• [TASK OBJECTIVE]: Where a line below holds the string "margin", copy that line.

[Web document revisions]
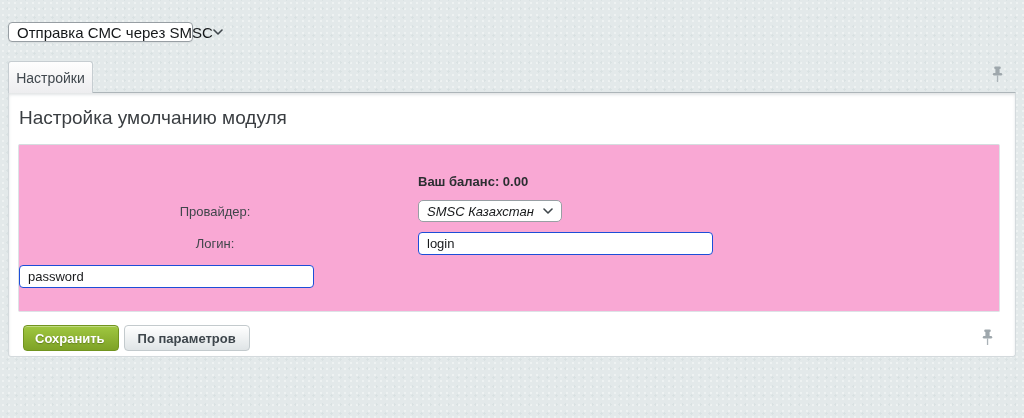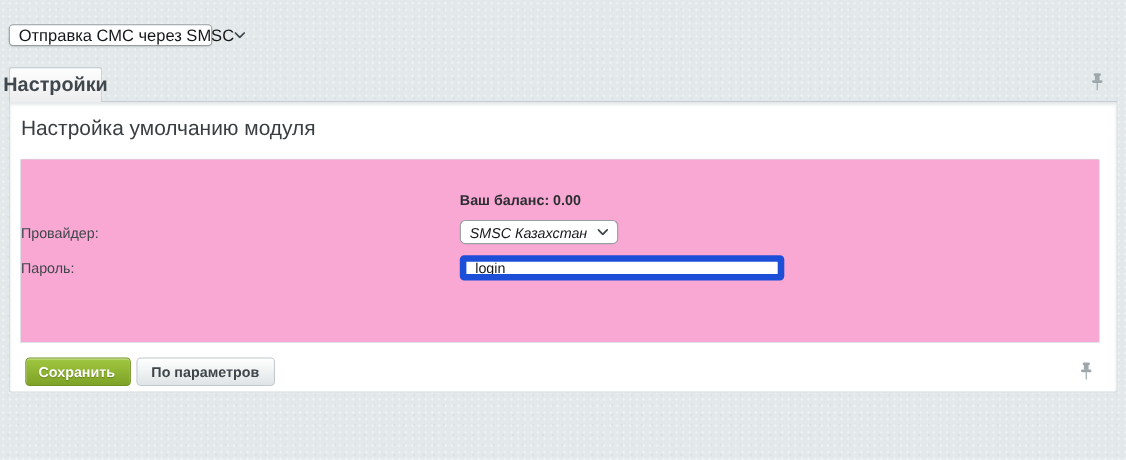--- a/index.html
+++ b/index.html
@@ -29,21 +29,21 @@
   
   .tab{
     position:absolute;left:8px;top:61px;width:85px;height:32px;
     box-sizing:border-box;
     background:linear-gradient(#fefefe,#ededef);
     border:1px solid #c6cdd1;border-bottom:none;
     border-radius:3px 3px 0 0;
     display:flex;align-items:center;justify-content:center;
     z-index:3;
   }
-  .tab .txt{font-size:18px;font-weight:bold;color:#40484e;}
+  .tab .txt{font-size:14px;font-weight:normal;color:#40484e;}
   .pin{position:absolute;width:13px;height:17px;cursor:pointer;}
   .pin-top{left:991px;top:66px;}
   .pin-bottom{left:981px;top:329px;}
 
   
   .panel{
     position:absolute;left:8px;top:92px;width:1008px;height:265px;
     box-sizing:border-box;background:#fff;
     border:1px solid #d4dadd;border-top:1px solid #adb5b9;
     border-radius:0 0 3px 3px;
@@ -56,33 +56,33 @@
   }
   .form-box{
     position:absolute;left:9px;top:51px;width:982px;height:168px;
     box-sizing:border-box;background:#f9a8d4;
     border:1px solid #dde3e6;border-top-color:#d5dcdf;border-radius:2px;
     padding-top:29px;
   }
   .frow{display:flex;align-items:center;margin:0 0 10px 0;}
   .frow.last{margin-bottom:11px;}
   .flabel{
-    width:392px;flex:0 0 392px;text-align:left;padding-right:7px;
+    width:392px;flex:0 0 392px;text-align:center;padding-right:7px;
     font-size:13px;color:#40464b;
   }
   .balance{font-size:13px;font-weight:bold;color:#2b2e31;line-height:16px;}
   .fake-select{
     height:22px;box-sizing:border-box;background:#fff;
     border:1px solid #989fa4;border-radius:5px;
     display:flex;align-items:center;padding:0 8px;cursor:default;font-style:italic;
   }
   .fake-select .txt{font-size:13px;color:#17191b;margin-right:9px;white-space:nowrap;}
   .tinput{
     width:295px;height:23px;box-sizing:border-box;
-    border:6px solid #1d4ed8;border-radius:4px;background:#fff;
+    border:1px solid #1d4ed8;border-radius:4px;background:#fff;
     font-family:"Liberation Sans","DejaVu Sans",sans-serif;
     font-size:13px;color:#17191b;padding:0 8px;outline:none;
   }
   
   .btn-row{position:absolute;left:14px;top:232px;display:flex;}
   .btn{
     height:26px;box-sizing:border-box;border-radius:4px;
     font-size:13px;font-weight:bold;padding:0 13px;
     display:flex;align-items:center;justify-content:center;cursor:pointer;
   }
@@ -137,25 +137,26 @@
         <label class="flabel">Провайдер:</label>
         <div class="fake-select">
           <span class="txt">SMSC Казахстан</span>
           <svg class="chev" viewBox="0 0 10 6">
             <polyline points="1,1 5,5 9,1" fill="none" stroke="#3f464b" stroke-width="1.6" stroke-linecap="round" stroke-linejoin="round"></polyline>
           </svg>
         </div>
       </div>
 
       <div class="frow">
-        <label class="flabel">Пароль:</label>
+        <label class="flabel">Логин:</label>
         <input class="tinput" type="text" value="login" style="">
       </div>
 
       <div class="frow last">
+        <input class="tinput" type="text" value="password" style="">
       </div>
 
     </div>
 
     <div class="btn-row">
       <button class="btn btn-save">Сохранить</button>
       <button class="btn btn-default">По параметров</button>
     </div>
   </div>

• [TASK OUTPUT]:
   .frow{display:flex;align-items:center;margin:0 0 10px 0;}
   .frow.last{margin-bottom:11px;}
   .fake-select .txt{font-size:13px;color:#17191b;margin-right:9px;white-space:nowrap;}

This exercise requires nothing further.